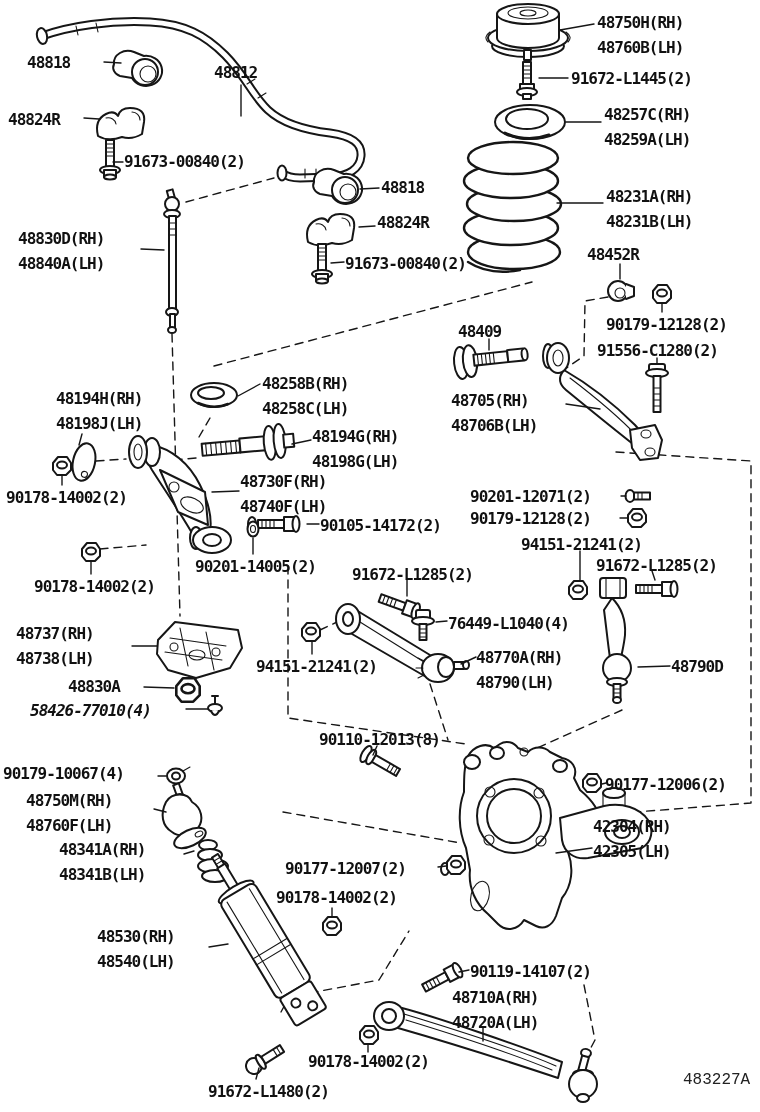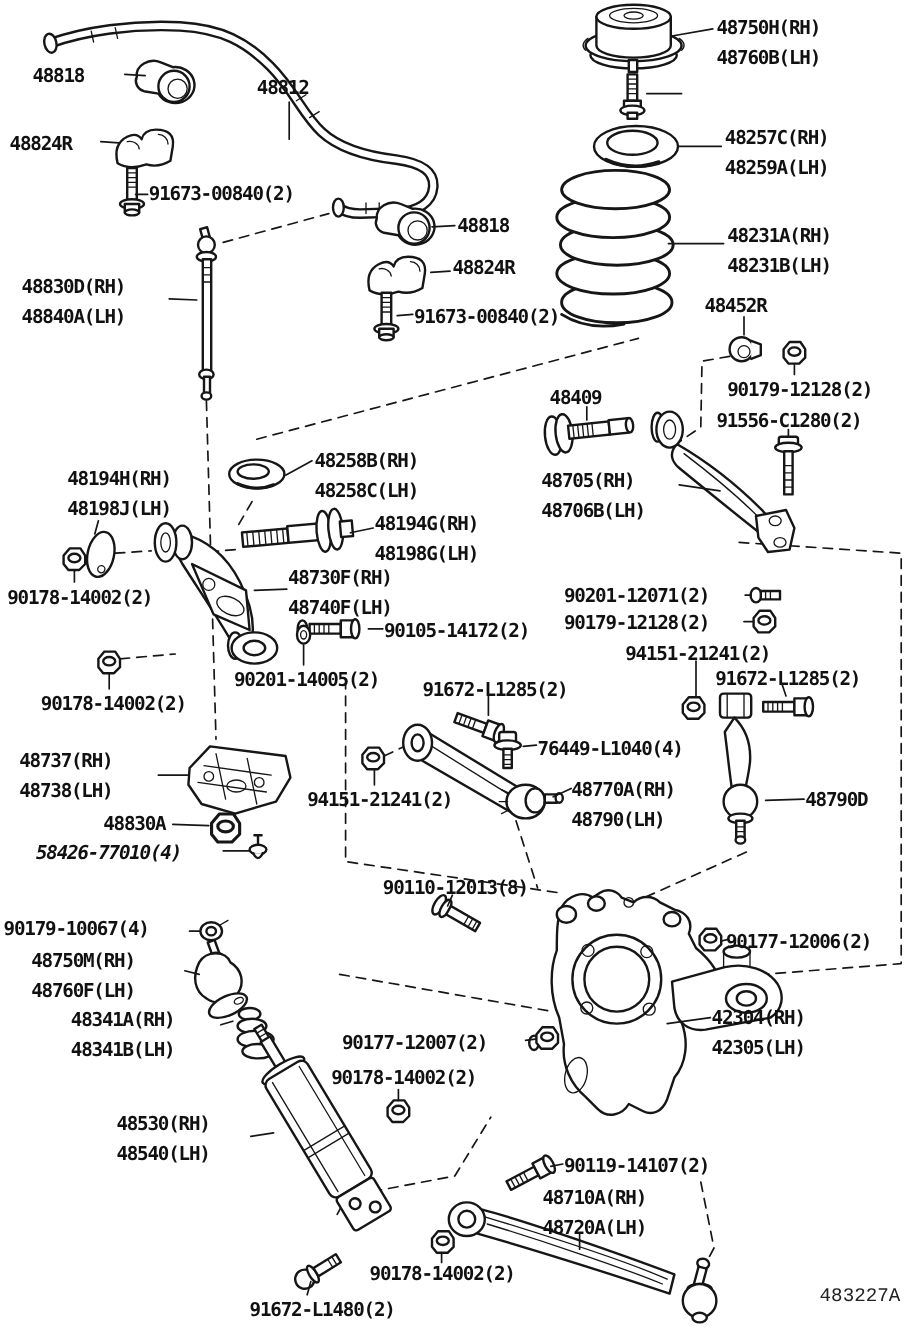--- a/index.html
+++ b/index.html
@@ -456,6 +456,9 @@
         <div>48750H(RH)</div>
         <div>48760B(LH)</div>
       </div>
+      <div class="part-label" style="left: 571px; top: 66px;">
+        <div>91672-L1445(2)</div>
+      </div>
       <div class="part-label" style="left: 604px; top: 102px;">
         <div>48257C(RH)</div>
         <div>48259A(LH)</div>

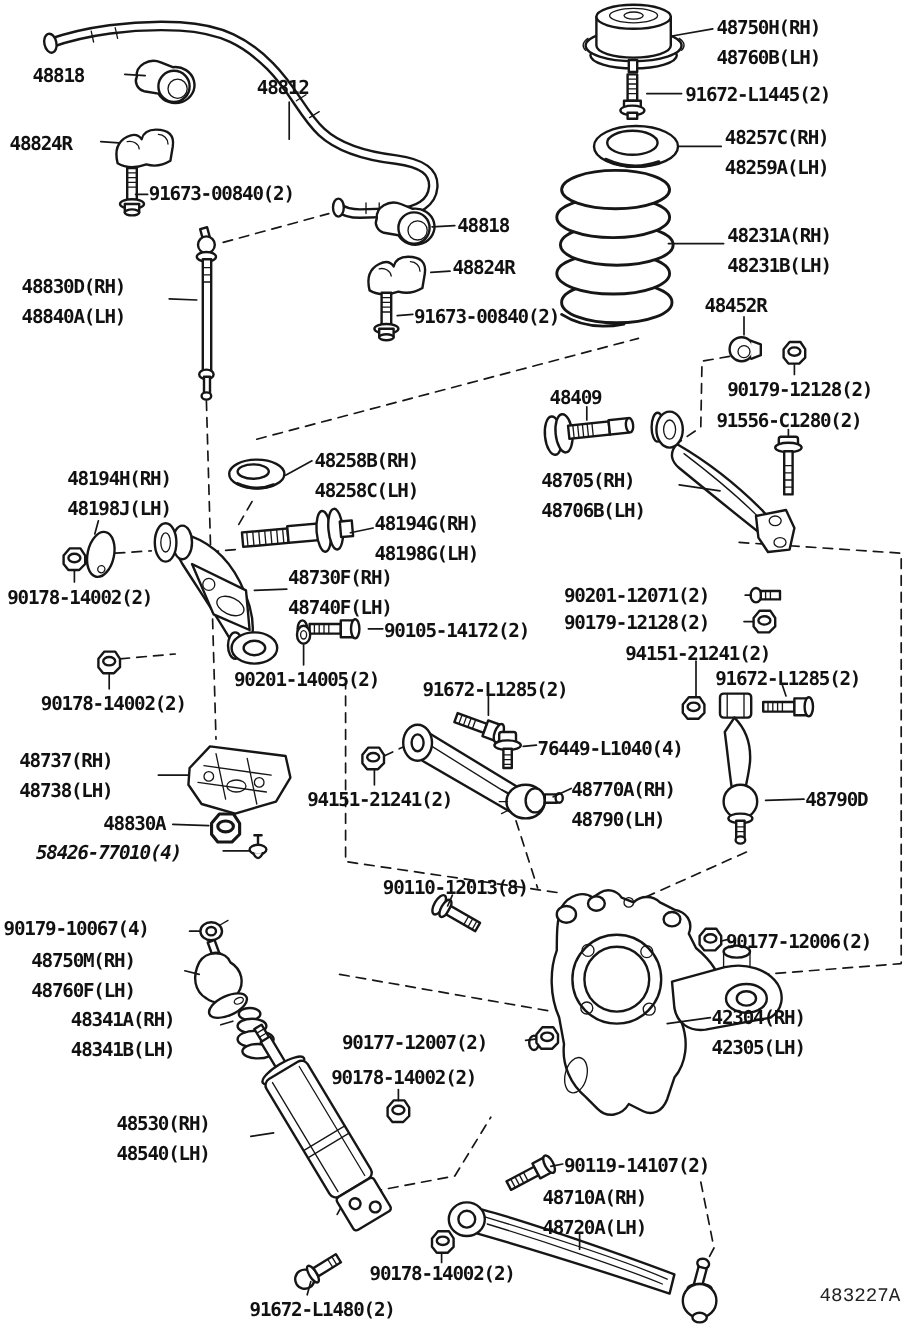--- a/index.html
+++ b/index.html
@@ -552,7 +552,7 @@
       <div class="part-label" style="left: 671px; top: 654px;">
         <div>48790D</div>
       </div>
-      <div class="part-label" style="left: 68px; top: 674px; margin-left: 18px;">
+      <div class="part-label" style="left: 68px; top: 674px;">
         <div>48830A</div>
       </div>
       <div class="part-label" style="left: 30px; top: 698px; font-style: italic;">

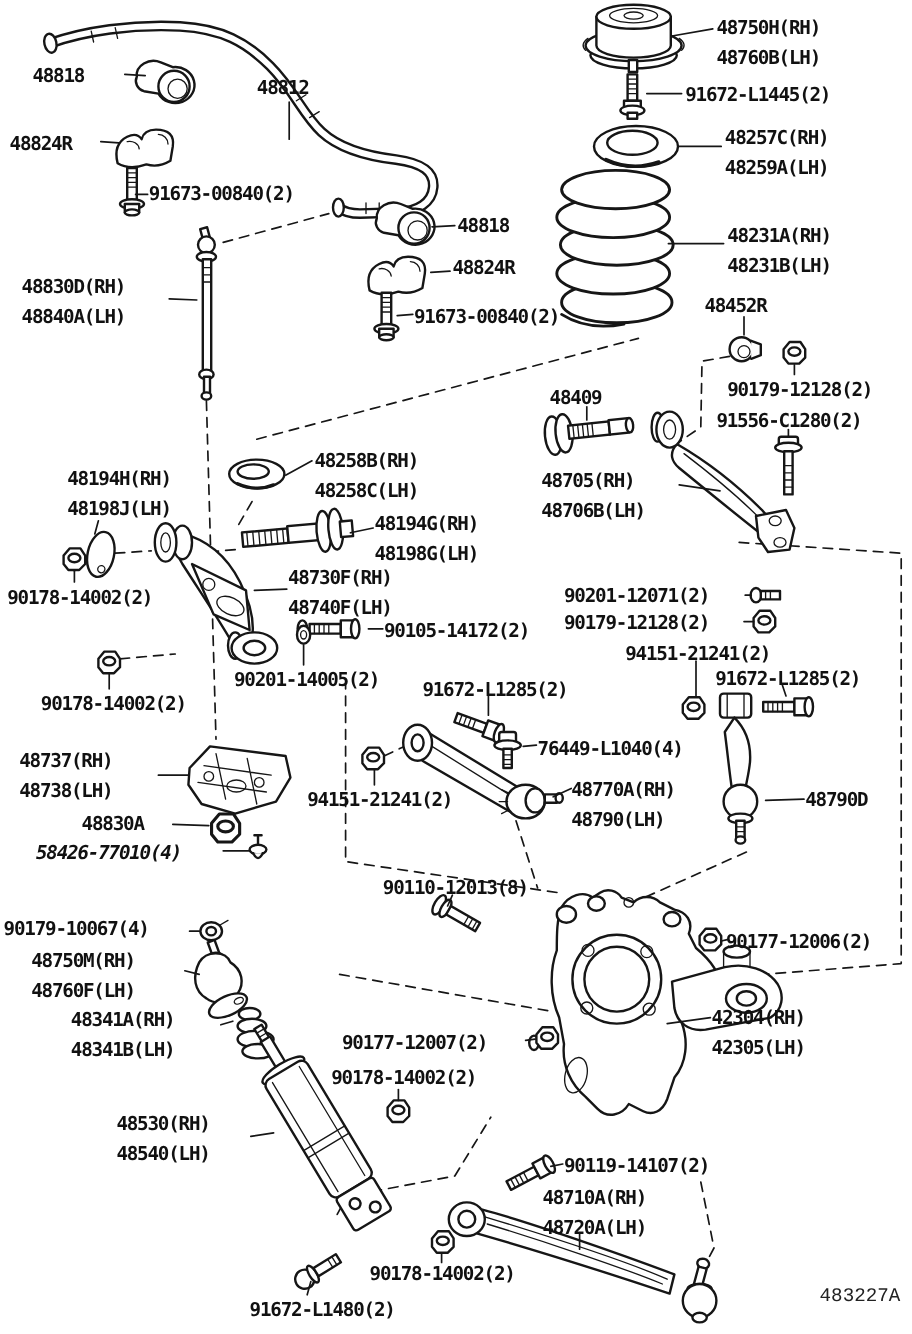--- a/index.html
+++ b/index.html
@@ -575,7 +575,7 @@
         <div>48341A(RH)</div>
         <div>48341B(LH)</div>
       </div>
-      <div class="part-label" style="left: 593px; top: 835px;">
+      <div class="part-label" style="left: 593px; top: 814px;">
         <div>42304(RH)</div>
         <div>42305(LH)</div>
       </div>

WORK TASK
What is needed is an exact repeat of every entry above, with the pictures left out.

WRITTEN REPLY
--- a/index.html
+++ b/index.html
@@ -456,6 +456,9 @@
         <div>48750H(RH)</div>
         <div>48760B(LH)</div>
       </div>
+      <div class="part-label" style="left: 571px; top: 66px;">
+        <div>91672-L1445(2)</div>
+      </div>
       <div class="part-label" style="left: 604px; top: 102px;">
         <div>48257C(RH)</div>
         <div>48259A(LH)</div>

--- a/index.html
+++ b/index.html
@@ -552,7 +552,7 @@
       <div class="part-label" style="left: 671px; top: 654px;">
         <div>48790D</div>
       </div>
-      <div class="part-label" style="left: 68px; top: 674px; margin-left: 18px;">
+      <div class="part-label" style="left: 68px; top: 674px;">
         <div>48830A</div>
       </div>
       <div class="part-label" style="left: 30px; top: 698px; font-style: italic;">

--- a/index.html
+++ b/index.html
@@ -575,7 +575,7 @@
         <div>48341A(RH)</div>
         <div>48341B(LH)</div>
       </div>
-      <div class="part-label" style="left: 593px; top: 835px;">
+      <div class="part-label" style="left: 593px; top: 814px;">
         <div>42304(RH)</div>
         <div>42305(LH)</div>
       </div>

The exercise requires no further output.